The amount of moisture in the soil can have major consequences that affect the entire planet. This is the conclusion of a study by an international research team.
Between 2000 and 2002, large land areas dried out.
There are two reasons. One is that there was less precipitation over land areas, the other important factor is that we have a greater evapotranspiration, says Seo Ki-Weon, lead author of the study and professor of geoscience at the national university in Seoul, and continues:
This means that we lose moisture from land to atmosphere, probably due to rising temperatures.
"Surprising"
During those three years, 1,614 gigatons of moisture disappeared from the soil, where one gigaton corresponds to approximately one cubic kilometer of water. A large part of this eventually ended up in the oceans, which rose by 4.5 millimeters.
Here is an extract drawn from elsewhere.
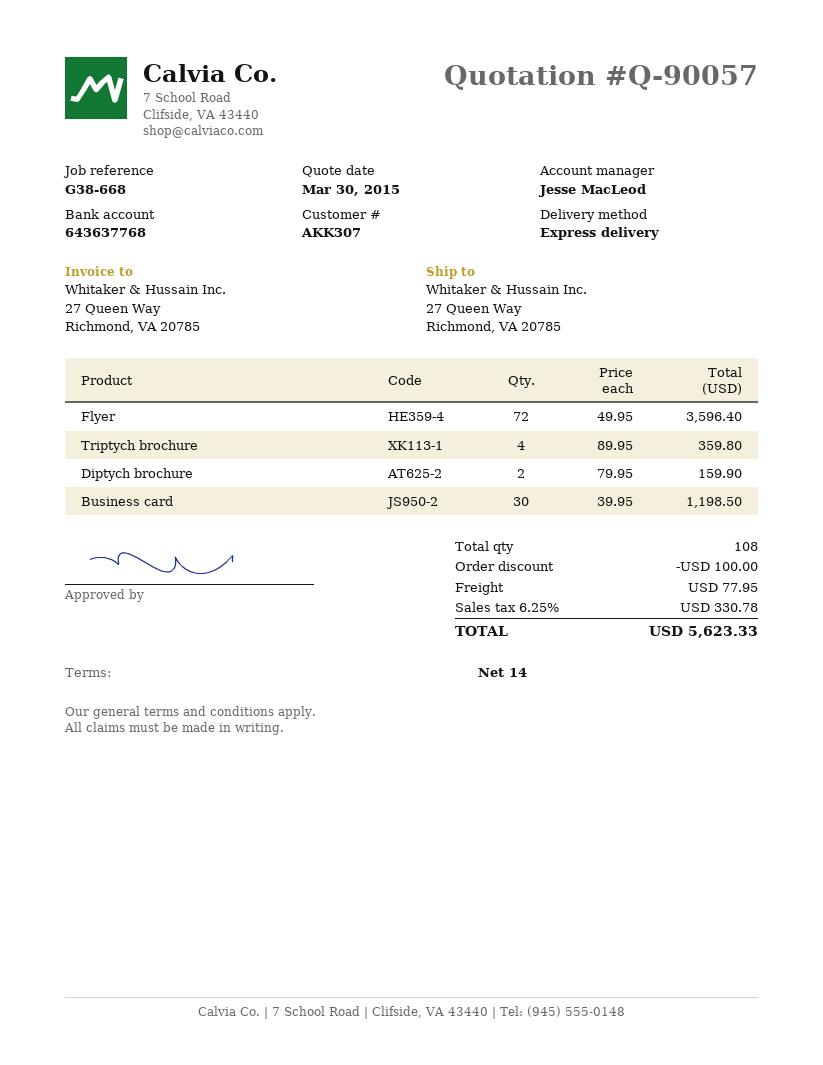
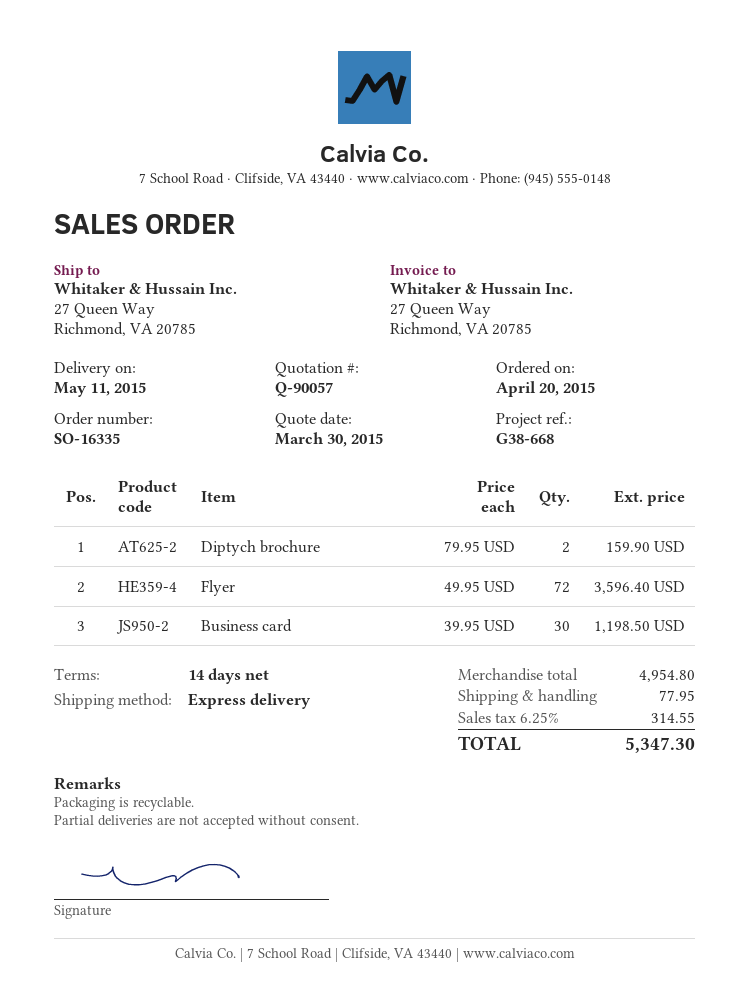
Triptych brochure: 4 x 89.95 = 359.80 -> none
discount: 100.00 -> none
tax: 6.25% = 330.78 -> 6.25% = 314.55
total: 5623.33 -> 5347.30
This is a surprising figure. For if you compare it to the melting on Greenland – the largest contributor to sea level rise – it contributes 0.7-0.8 millimeters per year.
This connection has not been known before, despite the change being so large that the entire Earth has been distorted.
The Earth's rotation axis is not fixed. It is because the Earth's mass changes, depending on high and low pressure, winds, currents, and melting ice. Some water is moved to new locations, which changes the Earth's rotation axis.
The fact that a large amount of moisture disappeared from the land surfaces contributed to the Earth's axis shifting 45 centimeters by 2012. The fact that the Earth is being distorted may sound frightening.
It is not a major shift, so it probably has no significant impact. I think we are safe, says Seo Ki-Weon with a laugh.
Here to stay
What is worrying, however, is how evaporation from land can affect sea levels. The drop between 2000-2002 was extreme, but between 2003 and 2016, the land surfaces lost another 1,009 gigatons, adding 2.76 millimeters to sea level rise. The levels may never return to normal.
It probably depends on climate change, so we must be vigilant when it comes to drought in the future. That is the message to ordinary people, says Seo Ki-Weon.
Gabriele Messori, professor of meteorology at Uppsala University, thinks the study is interesting and strengthens research on trends towards increasing drought, as previously reported by the UN's climate panel in certain regions.
This study draws much clearer conclusions, he says.
The researchers have investigated changes in soil moisture between 1979 and 2016, and compared them to sea levels and the Earth's rotation axis.
Mostly Eurasia and North America are affected by decreased soil moisture. Between 2000 and 2002, a drastic decrease occurred, leading to both sea level rise and a shift in the Earth's rotation axis.
The study is published in the journal Science.